(REQUIRED ACTION): When you find the word "bold" in a line of the entries, please copy the whole line.

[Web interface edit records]
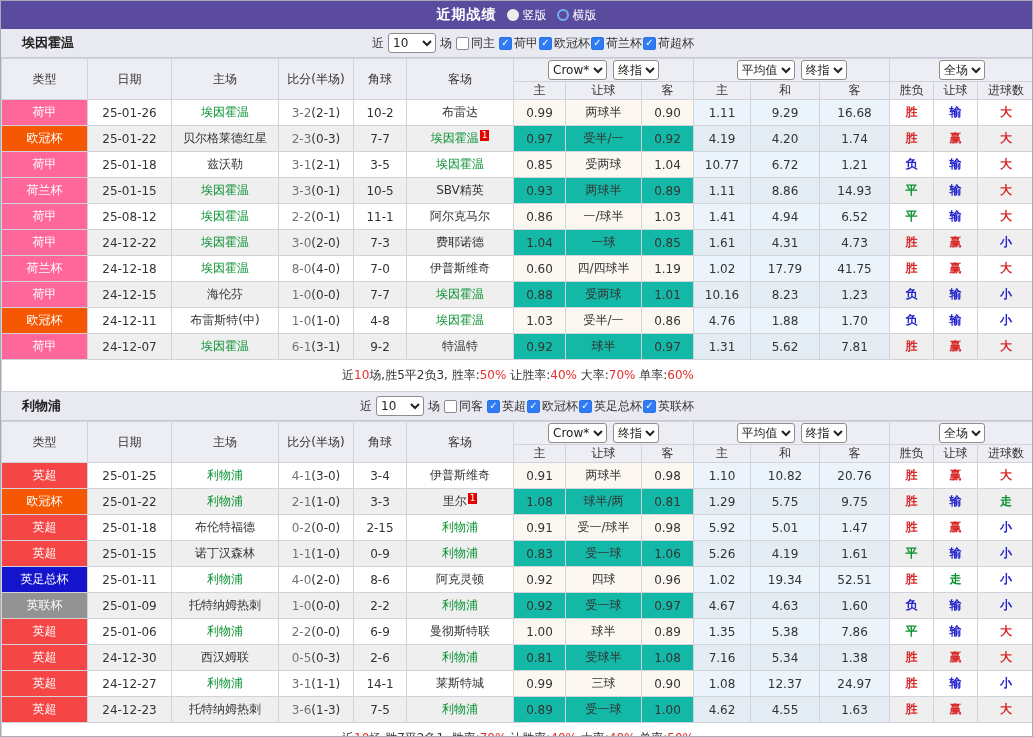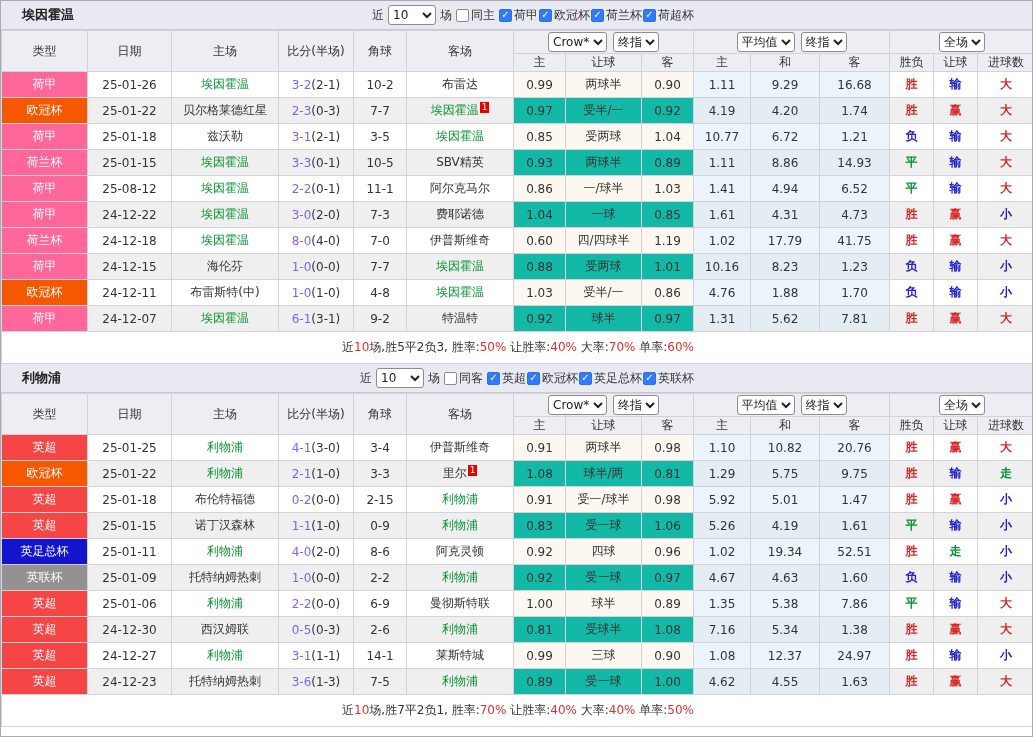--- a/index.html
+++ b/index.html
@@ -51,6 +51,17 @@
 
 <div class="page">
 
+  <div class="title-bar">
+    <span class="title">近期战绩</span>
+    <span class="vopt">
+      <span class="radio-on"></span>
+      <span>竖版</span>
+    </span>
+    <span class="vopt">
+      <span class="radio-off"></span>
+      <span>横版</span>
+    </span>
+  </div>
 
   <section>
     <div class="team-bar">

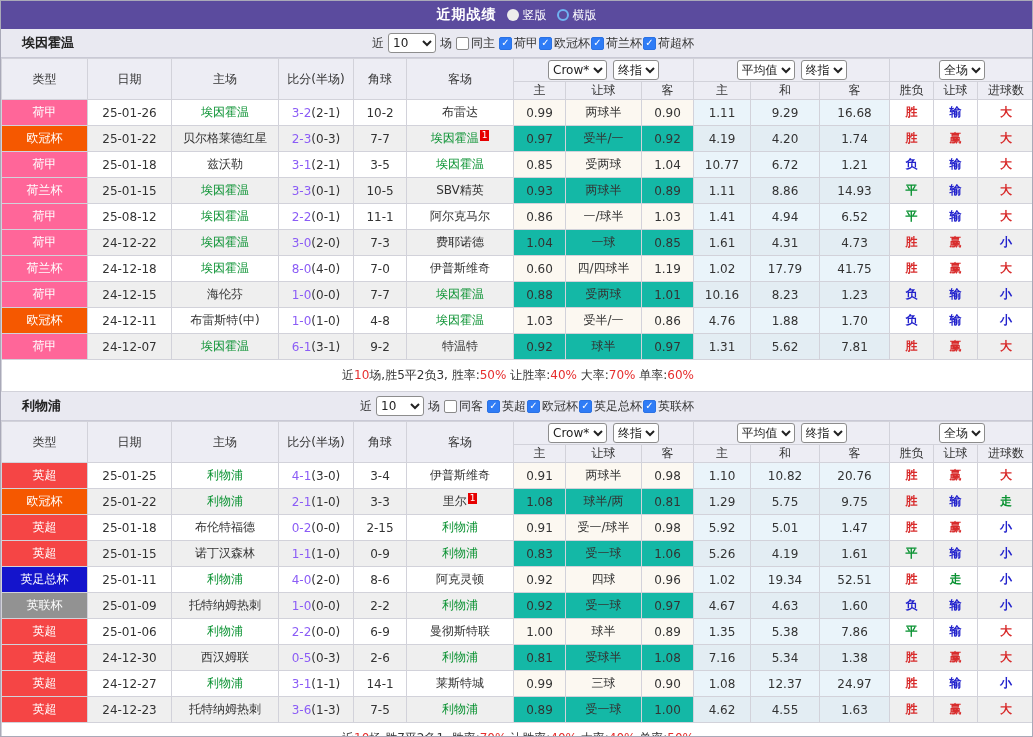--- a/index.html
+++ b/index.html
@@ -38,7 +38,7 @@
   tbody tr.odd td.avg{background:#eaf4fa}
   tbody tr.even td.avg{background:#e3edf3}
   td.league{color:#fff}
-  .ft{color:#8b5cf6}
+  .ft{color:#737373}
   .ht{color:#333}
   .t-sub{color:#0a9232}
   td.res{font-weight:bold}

...

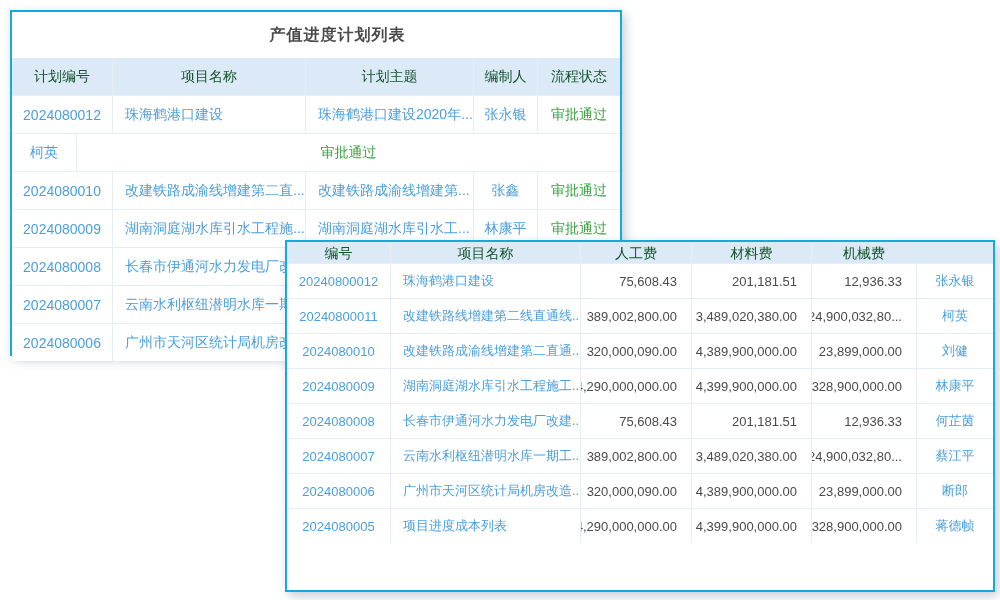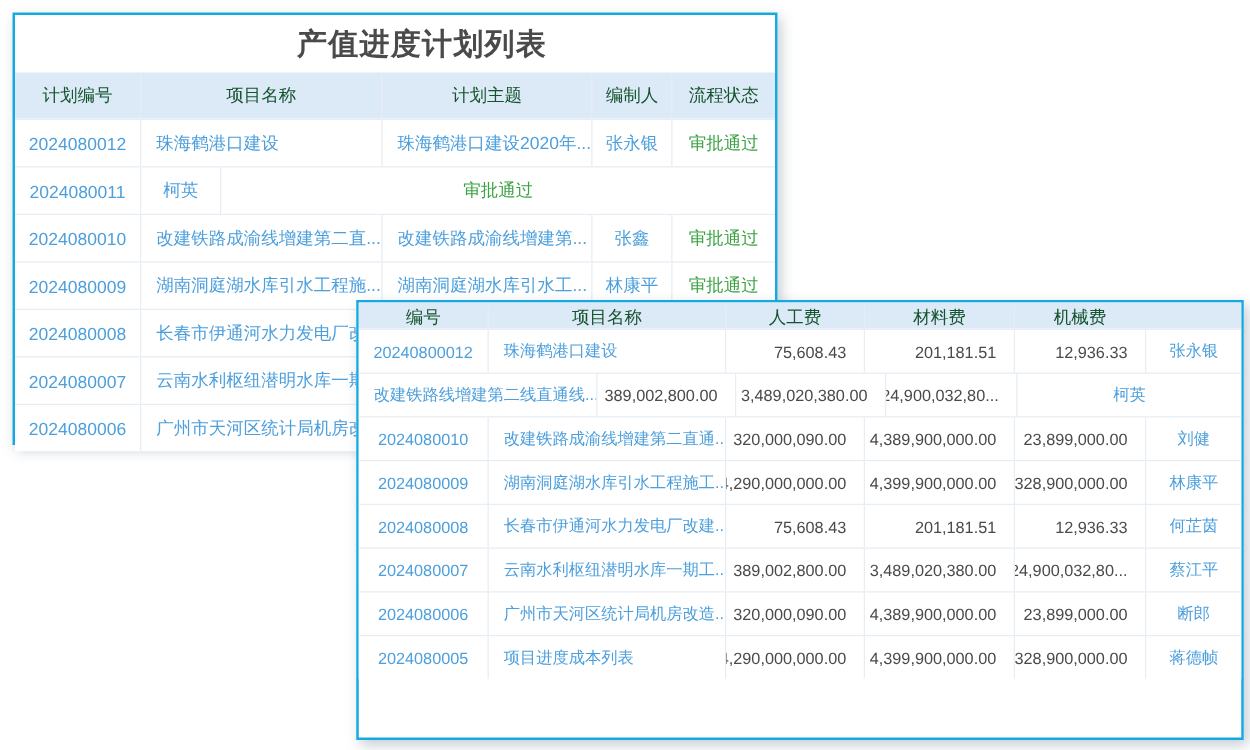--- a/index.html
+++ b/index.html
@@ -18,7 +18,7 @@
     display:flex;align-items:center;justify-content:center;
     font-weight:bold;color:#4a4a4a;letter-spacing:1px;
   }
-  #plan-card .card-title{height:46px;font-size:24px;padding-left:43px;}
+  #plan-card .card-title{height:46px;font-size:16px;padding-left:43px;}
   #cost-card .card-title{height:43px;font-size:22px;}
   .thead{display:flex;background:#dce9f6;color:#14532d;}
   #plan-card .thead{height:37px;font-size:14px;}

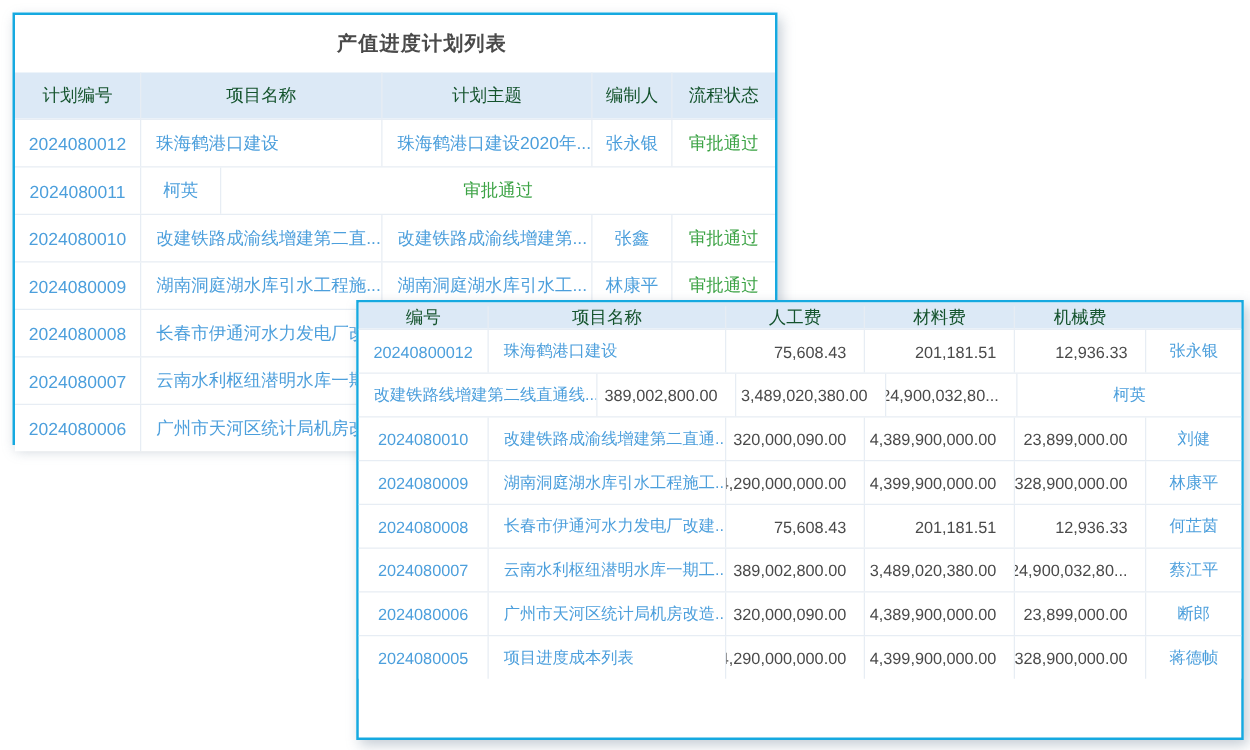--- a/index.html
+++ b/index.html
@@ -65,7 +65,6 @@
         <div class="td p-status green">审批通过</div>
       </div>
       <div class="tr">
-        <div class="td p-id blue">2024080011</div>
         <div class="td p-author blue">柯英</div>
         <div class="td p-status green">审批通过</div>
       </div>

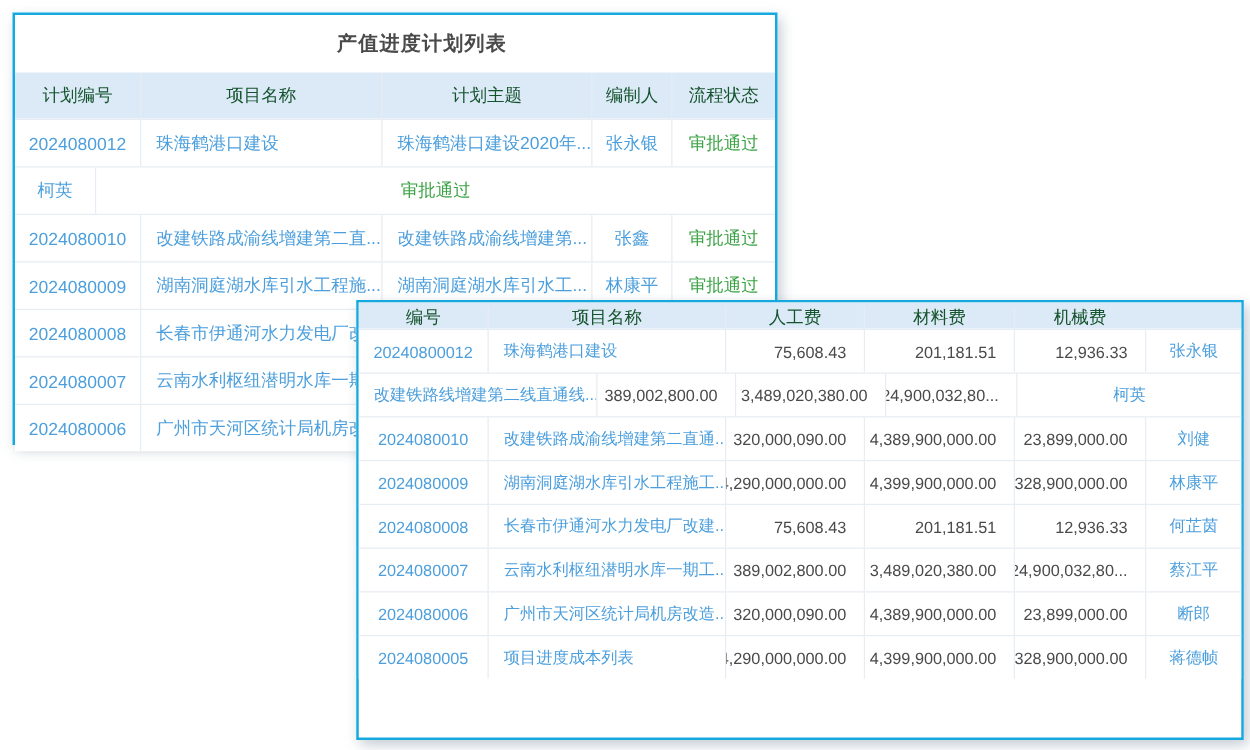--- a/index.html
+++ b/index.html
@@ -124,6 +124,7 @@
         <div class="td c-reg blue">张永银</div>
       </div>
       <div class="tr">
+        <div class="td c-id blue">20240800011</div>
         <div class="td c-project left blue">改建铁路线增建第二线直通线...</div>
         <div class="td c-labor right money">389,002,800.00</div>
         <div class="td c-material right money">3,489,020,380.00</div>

(EXERCISE SOLUTION):
   td.res{font-weight:bold}
     font-weight:bold;color:#4a4a4a;letter-spacing:1px;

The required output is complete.